Re: [PATCH v1 01/10] powerpc/pseries/iommu: Replace hard-coded page shift
From: Alexey Kardashevskiy
Date: Thu Aug 27 2020 - 22:27:43 EST
On 28/08/2020 01:32, Leonardo Bras wrote:
> Hello Alexey, thank you for this feedback!
>
> On Sat, 2020-08-22 at 19:33 +1000, Alexey Kardashevskiy wrote:
>>> +#define TCE_RPN_BITS 52 /* Bits 0-51 represent RPN on TCE */
>>
>> Ditch this one and use MAX_PHYSMEM_BITS instead? I am pretty sure this
>> is the actual limit.
>
> I understand this MAX_PHYSMEM_BITS(51) comes from the maximum physical memory addressable in the machine. IIUC, it means we can access physical address up to (1ul << MAX_PHYSMEM_BITS).
>
> This 52 comes from PAPR "Table 9. TCE Definition" which defines bits
> 0-51 as the RPN. By looking at code, I understand that it means we may input any address < (1ul << 52) to TCE.
>
> In practice, MAX_PHYSMEM_BITS should be enough as of today, because I suppose we can't ever pass a physical page address over
> (1ul << 51), and TCE accepts up to (1ul << 52).
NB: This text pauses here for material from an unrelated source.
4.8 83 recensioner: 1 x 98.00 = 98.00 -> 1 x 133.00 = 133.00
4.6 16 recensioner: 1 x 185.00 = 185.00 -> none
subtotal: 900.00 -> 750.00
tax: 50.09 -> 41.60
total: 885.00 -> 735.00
> But if we ever increase MAX_PHYSMEM_BITS, it doesn't necessarily means that TCE_RPN_BITS will also be increased, so I think they are independent values.
>
> Does it make sense? Please let me know if I am missing something.
The underlying hardware is PHB3/4 about which the IODA2 Version 2.4
6Apr2012.pdf spec says:
"The number of most significant RPN bits implemented in the TCE is
dependent on the max size of System Memory to be supported by the platform".
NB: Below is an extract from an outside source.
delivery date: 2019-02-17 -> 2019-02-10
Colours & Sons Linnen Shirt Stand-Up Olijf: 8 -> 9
IODA3 is the same on this matter.
This is MAX_PHYSMEM_BITS and PHB itself does not have any other limits
on top of that. So the only real limit comes from MAX_PHYSMEM_BITS and
where TCE_RPN_BITS comes from exactly - I have no idea.
>
>>
>>
>>> +#define TCE_RPN_MASK(ps) ((1ul << (TCE_RPN_BITS - (ps))) - 1)
>>> #define TCE_VALID 0x800 /* TCE valid */
>>> #define TCE_ALLIO 0x400 /* TCE valid for all lpars */
>>> #define TCE_PCI_WRITE 0x2 /* write from PCI allowed */
>>> diff --git a/arch/powerpc/platforms/pseries/iommu.c b/arch/powerpc/platforms/pseries/iommu.c
>>> index e4198700ed1a..8fe23b7dff3a 100644
>>> --- a/arch/powerpc/platforms/pseries/iommu.c
>>> +++ b/arch/powerpc/platforms/pseries/iommu.c
>>> @@ -107,6 +107,9 @@ static int tce_build_pSeries(struct iommu_table *tbl, long index,
>>> u64 proto_tce;
>>> __be64 *tcep;
>>> u64 rpn;
>>> + const unsigned long tceshift = tbl->it_page_shift;
>>> + const unsigned long pagesize = IOMMU_PAGE_SIZE(tbl);
>>> + const u64 rpn_mask = TCE_RPN_MASK(tceshift);
>>
>> Using IOMMU_PAGE_SIZE macro for the page size and not using
>> IOMMU_PAGE_MASK for the mask - this incosistency makes my small brain
>> explode :) I understand the history but maaaaan... Oh well, ok.
>>
>
> Yeah, it feels kind of weird after two IOMMU related consts. :)
> But sure IOMMU_PAGE_MASK() would not be useful here :)
>
> And this kind of let me thinking:
>>> + rpn = __pa(uaddr) >> tceshift;
>>> + *tcep = cpu_to_be64(proto_tce | (rpn & rpn_mask) << tceshift);
> Why not:
> rpn_mask = TCE_RPN_MASK(tceshift) << tceshift;
A mask for a page number (but not the address!) hurts my brain, masks
are good against addresses but numbers should already have all bits
adjusted imho, may be it is just me :-/
>
> rpn = __pa(uaddr) & rpn_mask;
> *tcep = cpu_to_be64(proto_tce | rpn)
>
> I am usually afraid of changing stuff like this, but I think it's safe.
>
>> Good, otherwise. Thanks,
>
> Thank you for reviewing!
>
>
>
--
Alexey